Meaning of Concurrency in English

Meaning of Concurrency in English

What is concurrency?

Concurrency describes the ability of a system to process or execute processes independently of one another. The term is often equated with parallelism. While this is not entirely wrong, it is not entirely right either.

IT systems must be able to carry out numerous processes. This includes, for example, calculations, commands or instructions. If a system is able to handle two (or more) such processes separately from each other, one speaks of concurrency. Basically, a distinction is made between an “apparent” and a “real” version.

Apparent vs. real concurrency

A system apparently works concurrently in “preemptive multitasking”. This variant was standard for a long time and still is in many places. After a certain time, a process is interrupted and “put to sleep”. The system is now looking for another process that is ready to be processed and starts it. This can also be the process that has just been interrupted.

All processes are given a so-called “time slice”. This is to be understood as the length of time they are allowed to run before they are interrupted. The so-called scheduler in operating systems decides the duration . The resulting queue is also called a queue.

If a process requires a function of the operating system during its execution, the process is interrupted immediately and marked as “not ready for processing”. It will not resume until the function has been made available.

Multi-core processors or physically separate CPUs work genuinely concurrently. In this way, the processes can also be carried out separately from one another at the same time. Networks of several computers therefore always work concurrently, for example.

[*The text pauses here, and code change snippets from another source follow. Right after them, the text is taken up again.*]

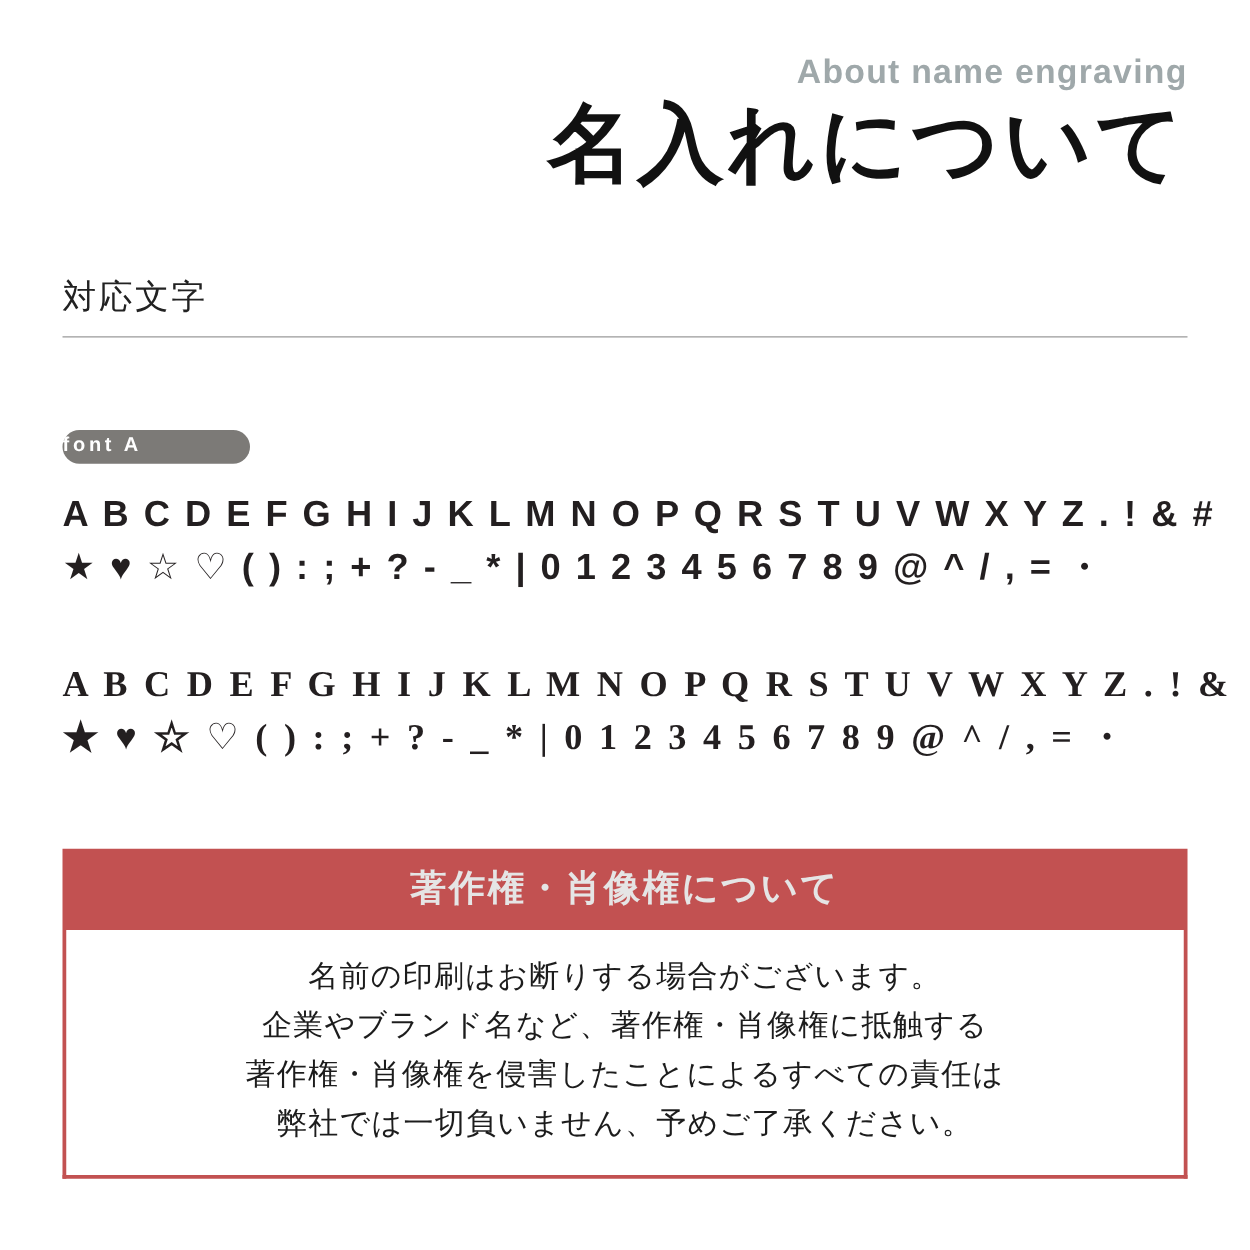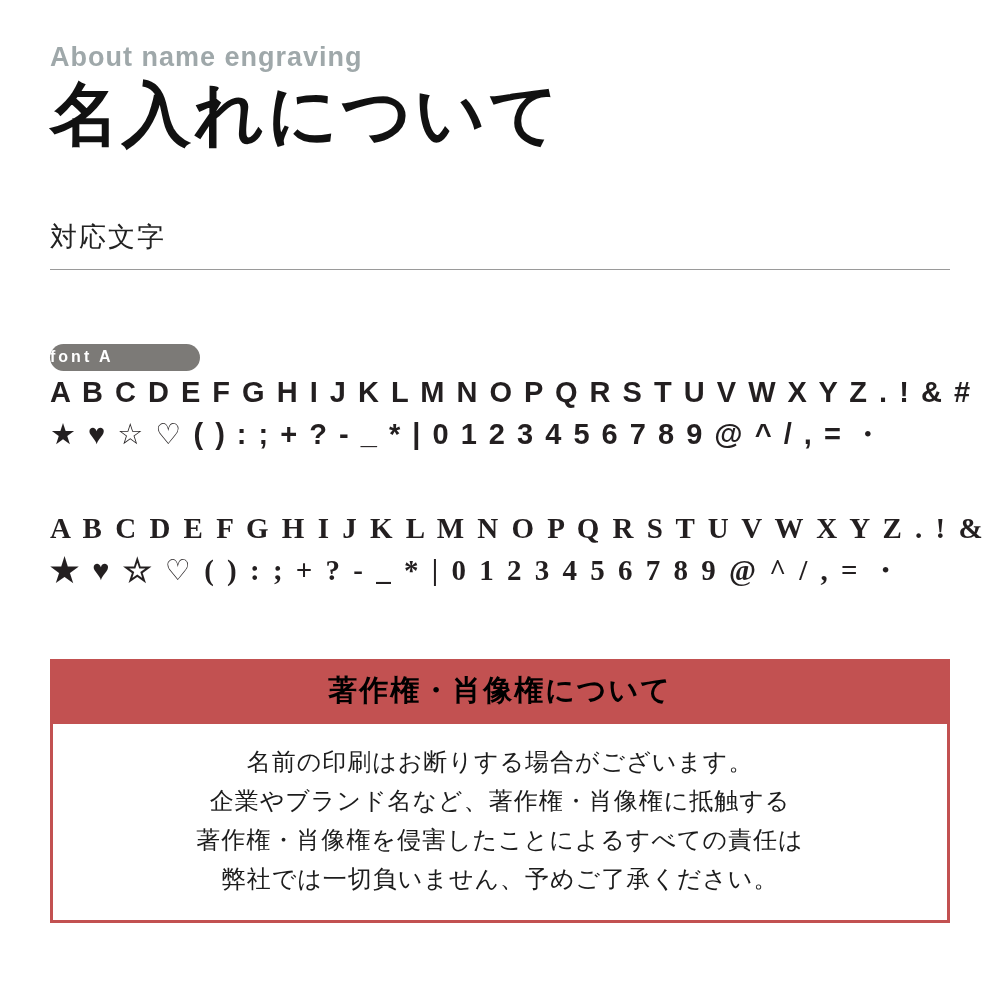"About name engraving" .page-header { text-align: left -> right }
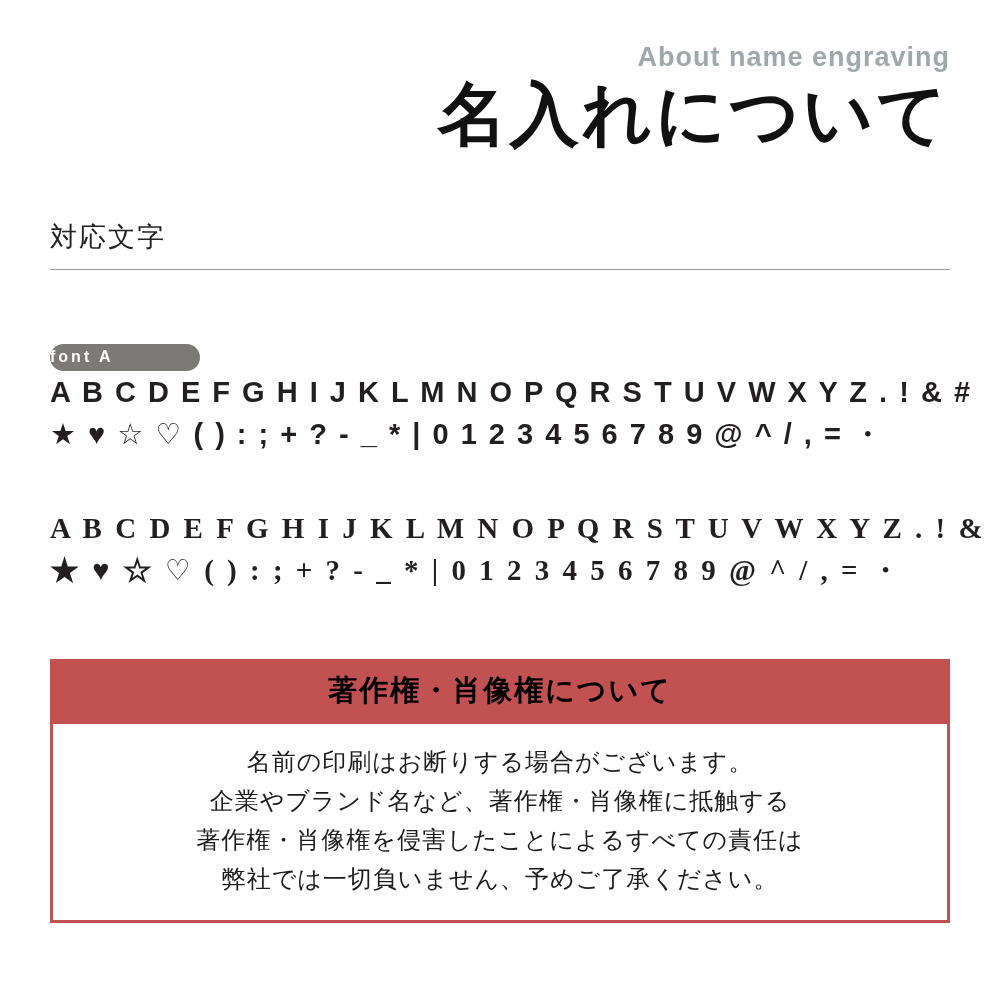"A B C D E" .char-line.first { margin-top: 0 -> 20px }
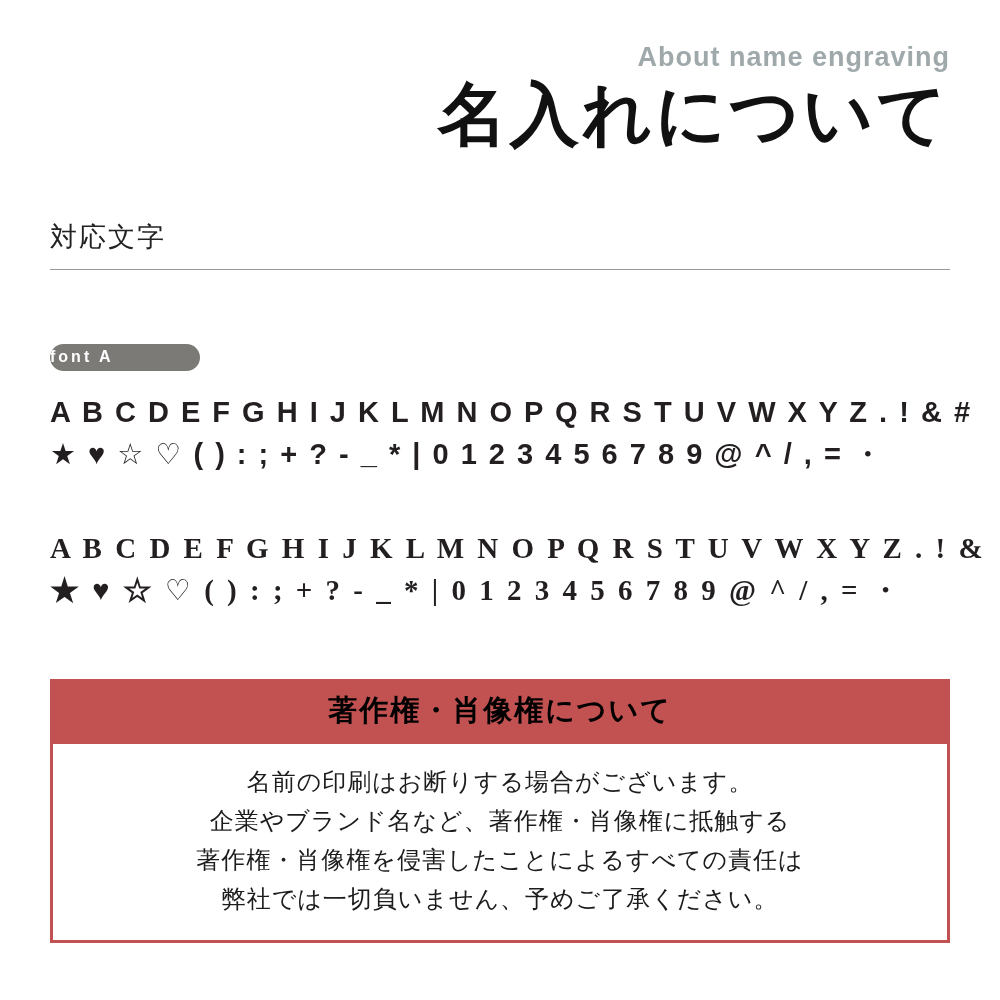"著作権・肖像権について" .notice-header { color: #000000 -> #e5e5e5 }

Concurrency and parallelism

Concurrency as a term does not specify when a process is being processed. The following models are conceivable if there are two processes A and B:

  • sequential: first A and then B (or vice versa)
  • toothed: first parts of A and then parts of B etc.
  • parallel: A and B at the same time

Only in the latter case one speaks of parallelism, since the processes now actually run simultaneously and independently of one another. The term parallelism is therefore not a direct synonym for expressing concurrency. Rather, the latter is the general generic term that always includes parallelism. Incidentally, it also makes no difference in terms of definition whether the processed processes serve the same task or separate projects.

Concurrency issues

Concurrent systems seem advantageous at first glance. The ability to work on processes separately from one another is always desirable. However, there are also two issues that need to be addressed. The so-called deadlock and starvation. Both are difficulties that predominantly occur in parallel processing.

In the event of a deadlock, several processes require identical resources at the same time. Imagine an intersection where cars come from all directions at the same time. When starving, the second process waits for the first to release a certain resource, but it doesn’t. Concurrent processes are therefore controlled with preference and processed in the form of preemptive multitasking.